▶ WHAT THE TASK ASKS:
The required output is the exact text of the lines from the line containing "color: #7f1d1d ->" through the final line below, inclusive, without pictures.

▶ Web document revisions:

******

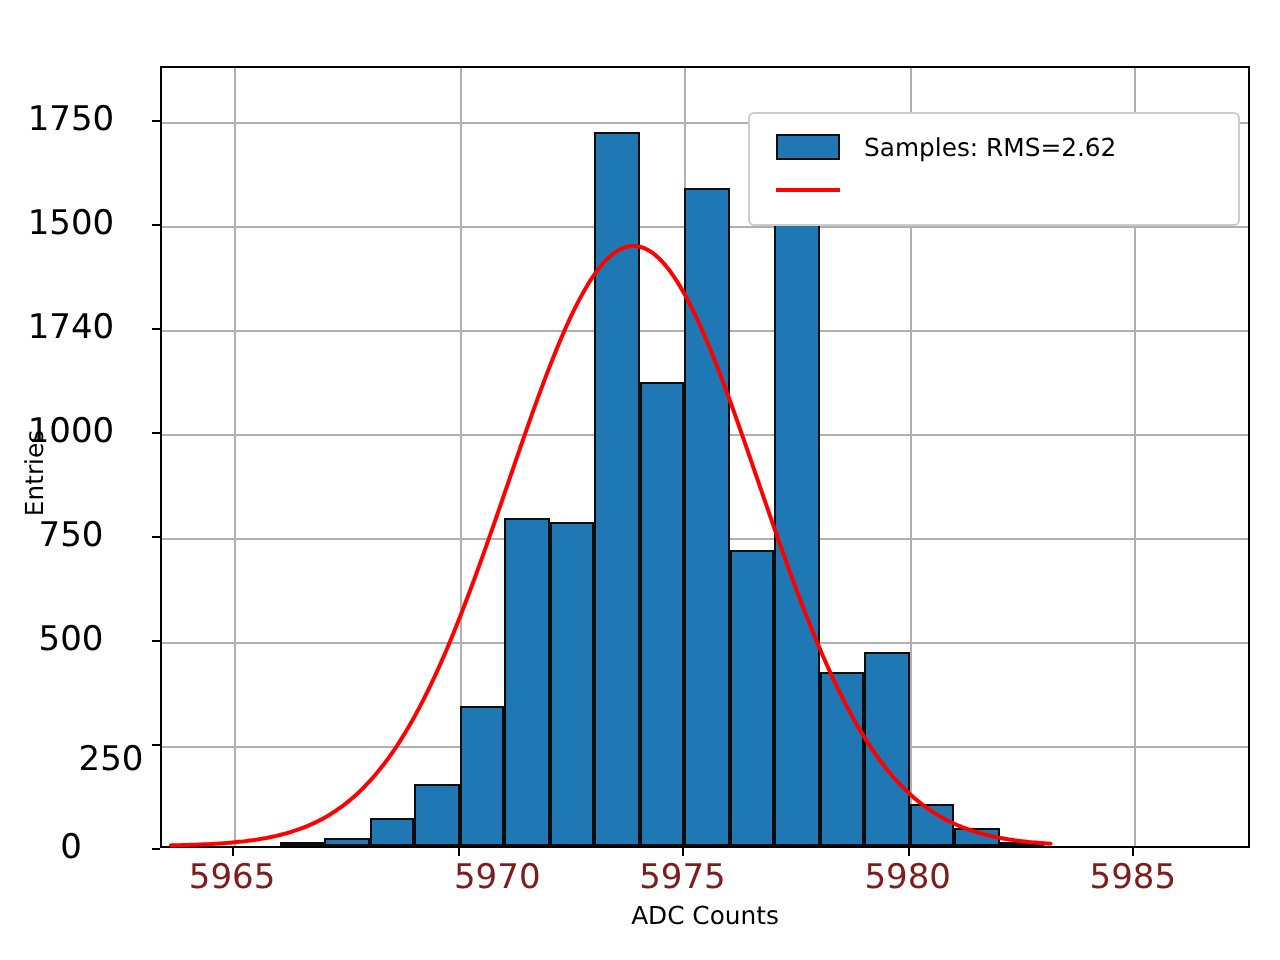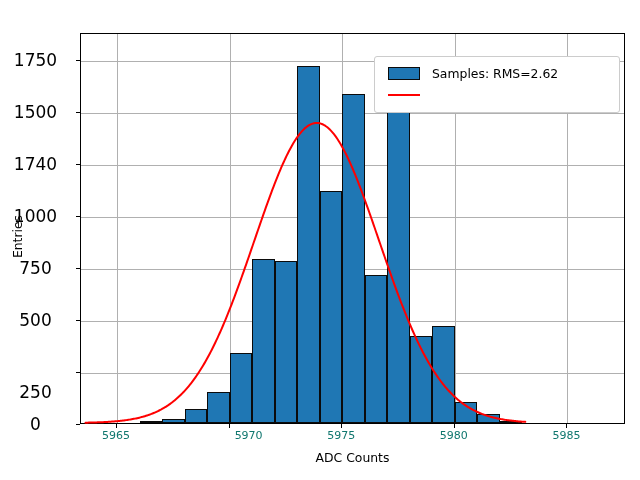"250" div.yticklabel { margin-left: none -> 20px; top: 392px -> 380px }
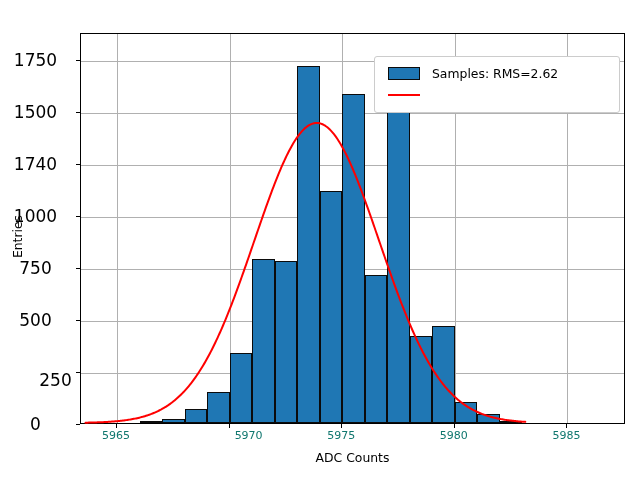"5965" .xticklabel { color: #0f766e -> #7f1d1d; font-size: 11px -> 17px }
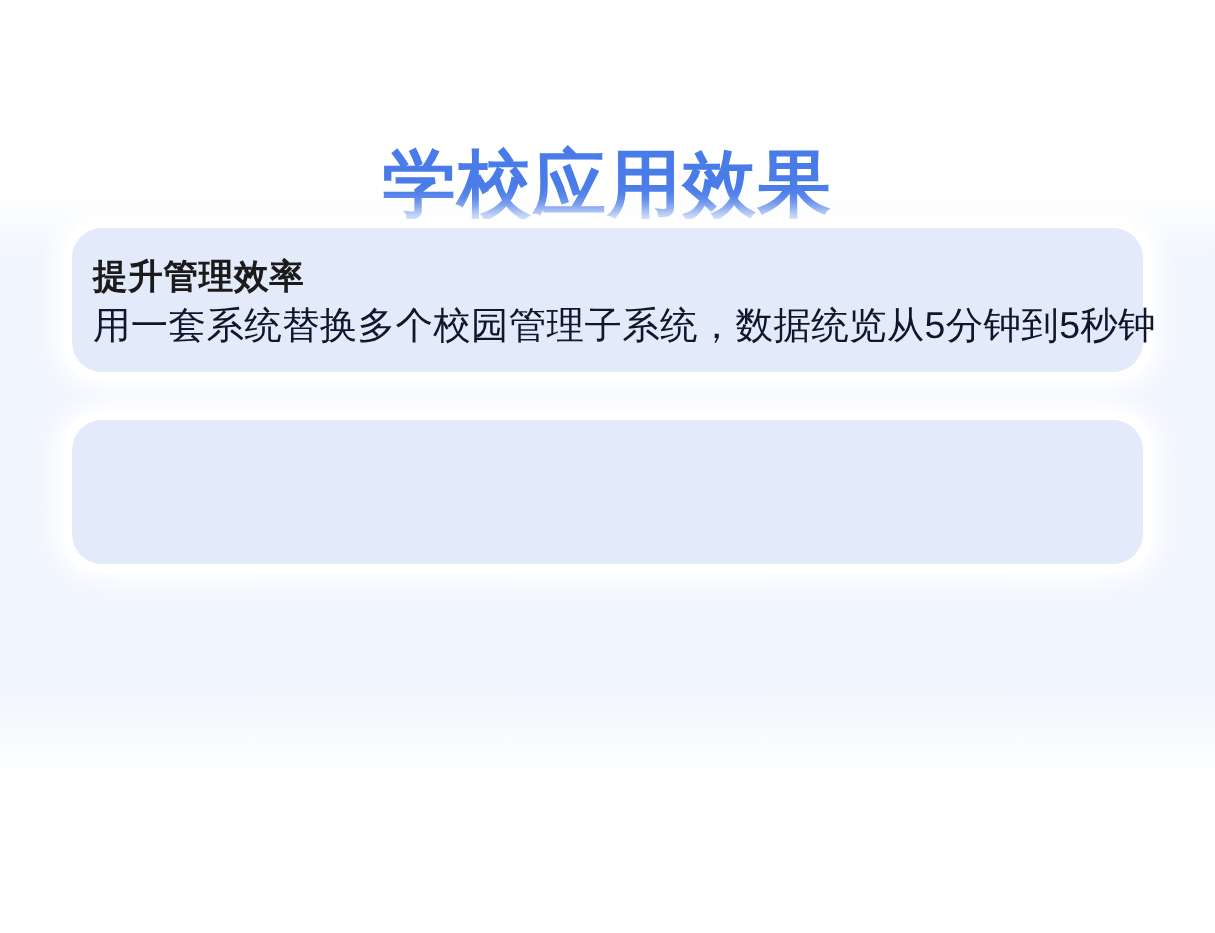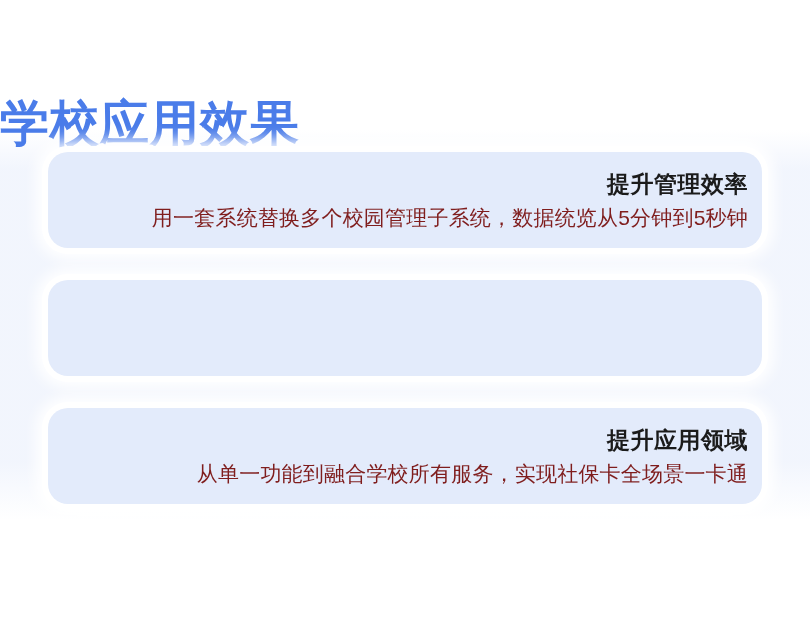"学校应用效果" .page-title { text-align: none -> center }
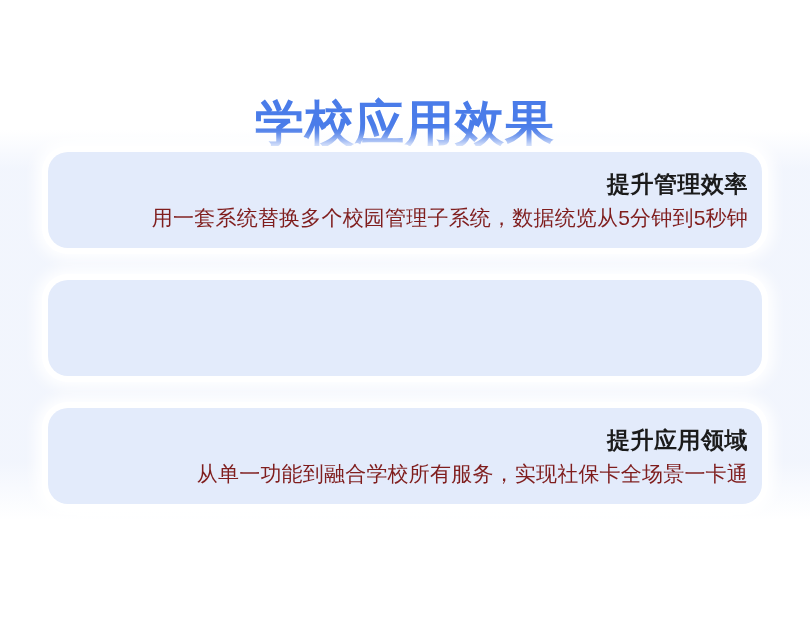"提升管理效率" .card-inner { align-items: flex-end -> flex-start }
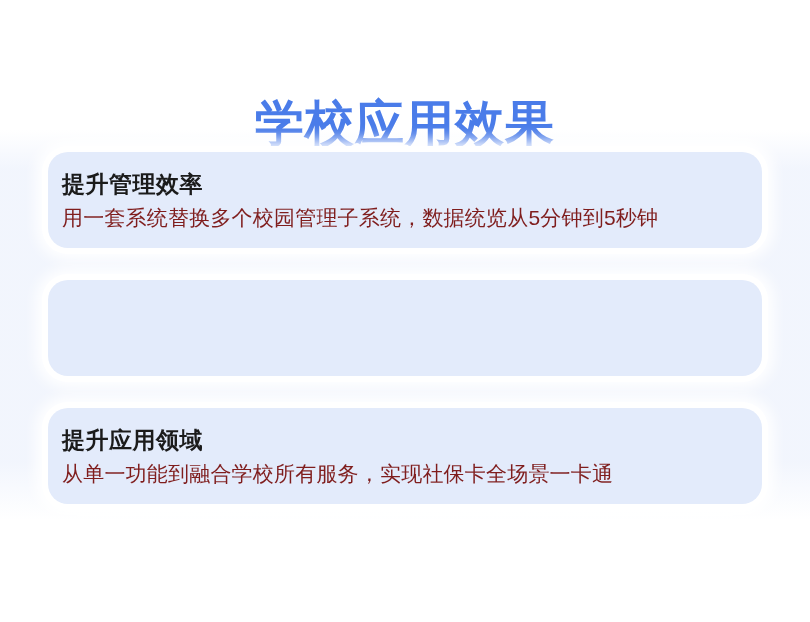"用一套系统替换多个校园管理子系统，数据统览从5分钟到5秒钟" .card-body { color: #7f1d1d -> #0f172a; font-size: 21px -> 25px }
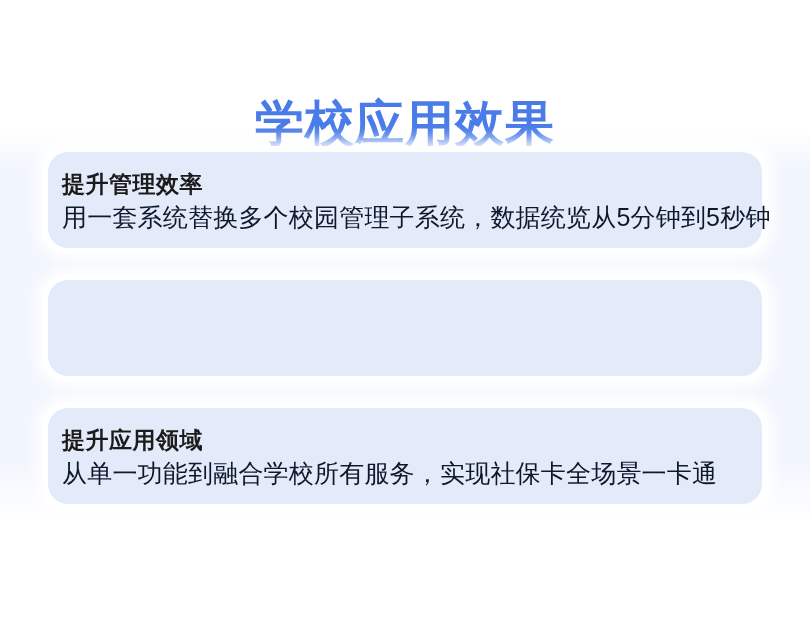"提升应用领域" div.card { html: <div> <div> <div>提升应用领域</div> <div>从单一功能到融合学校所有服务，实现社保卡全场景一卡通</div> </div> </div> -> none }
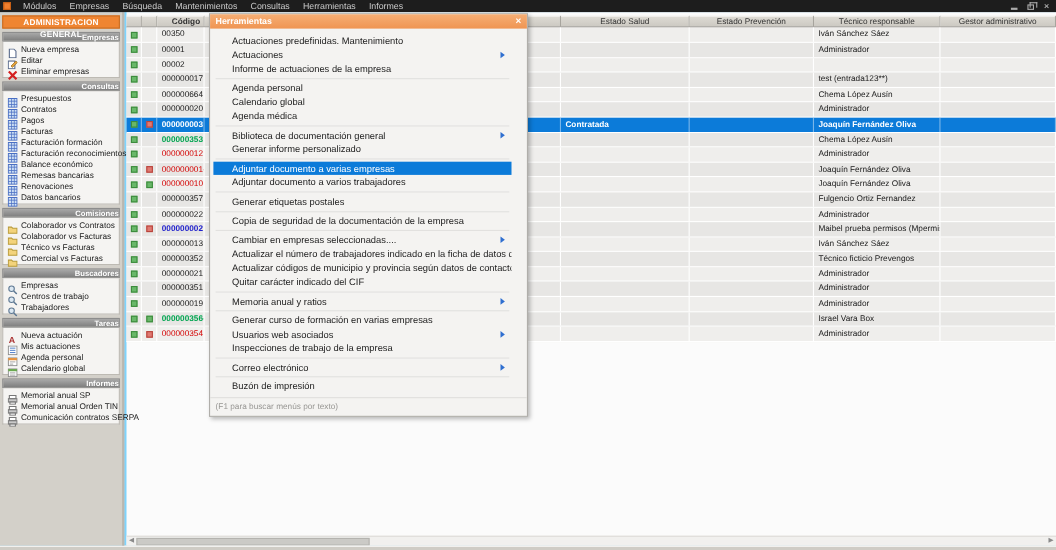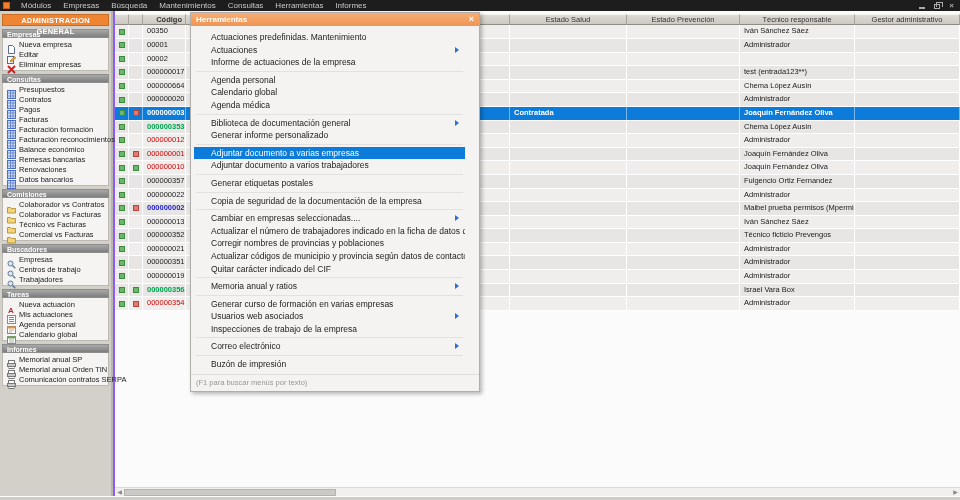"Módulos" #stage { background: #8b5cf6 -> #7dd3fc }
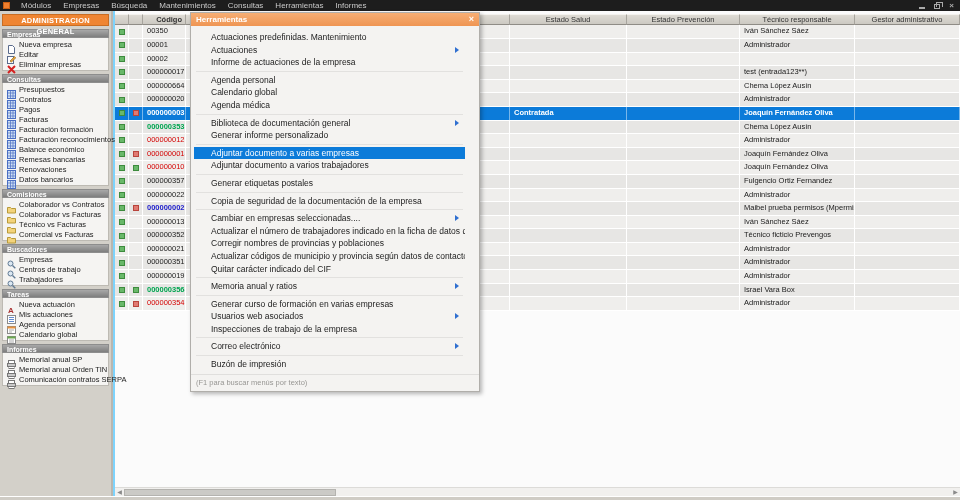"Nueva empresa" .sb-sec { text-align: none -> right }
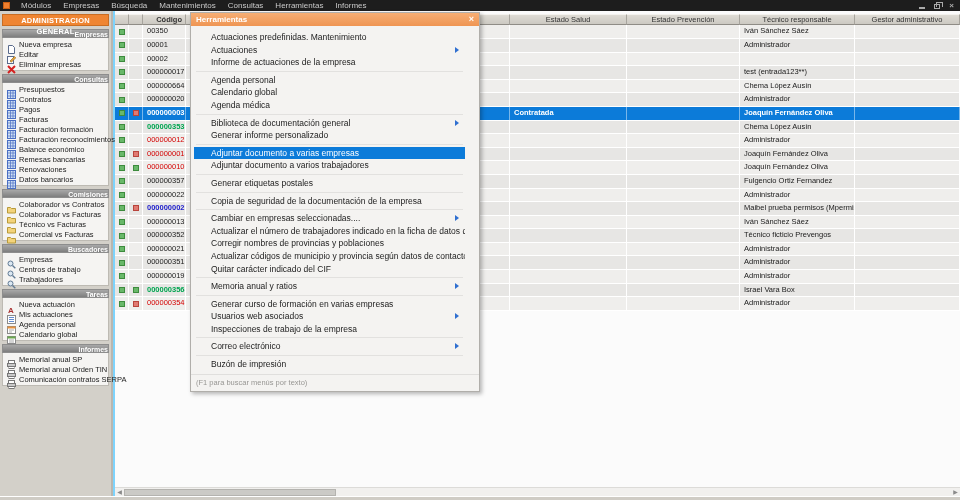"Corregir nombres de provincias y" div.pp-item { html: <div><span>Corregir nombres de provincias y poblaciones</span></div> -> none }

******

▶ WRITTEN RESPONSE:
"用一套系统替换多个校园管理子系统，数据统览从5分钟到5秒钟" .card-body { color: #7f1d1d -> #0f172a; font-size: 21px -> 25px }
"提升应用领域" div.card { html: <div> <div> <div>提升应用领域</div> <div>从单一功能到融合学校所有服务，实现社保卡全场景一卡通</div> </div> </div> -> none }
"Módulos" #stage { background: #8b5cf6 -> #7dd3fc }
"Nueva empresa" .sb-sec { text-align: none -> right }
"Corregir nombres de provincias y" div.pp-item { html: <div><span>Corregir nombres de provincias y poblaciones</span></div> -> none }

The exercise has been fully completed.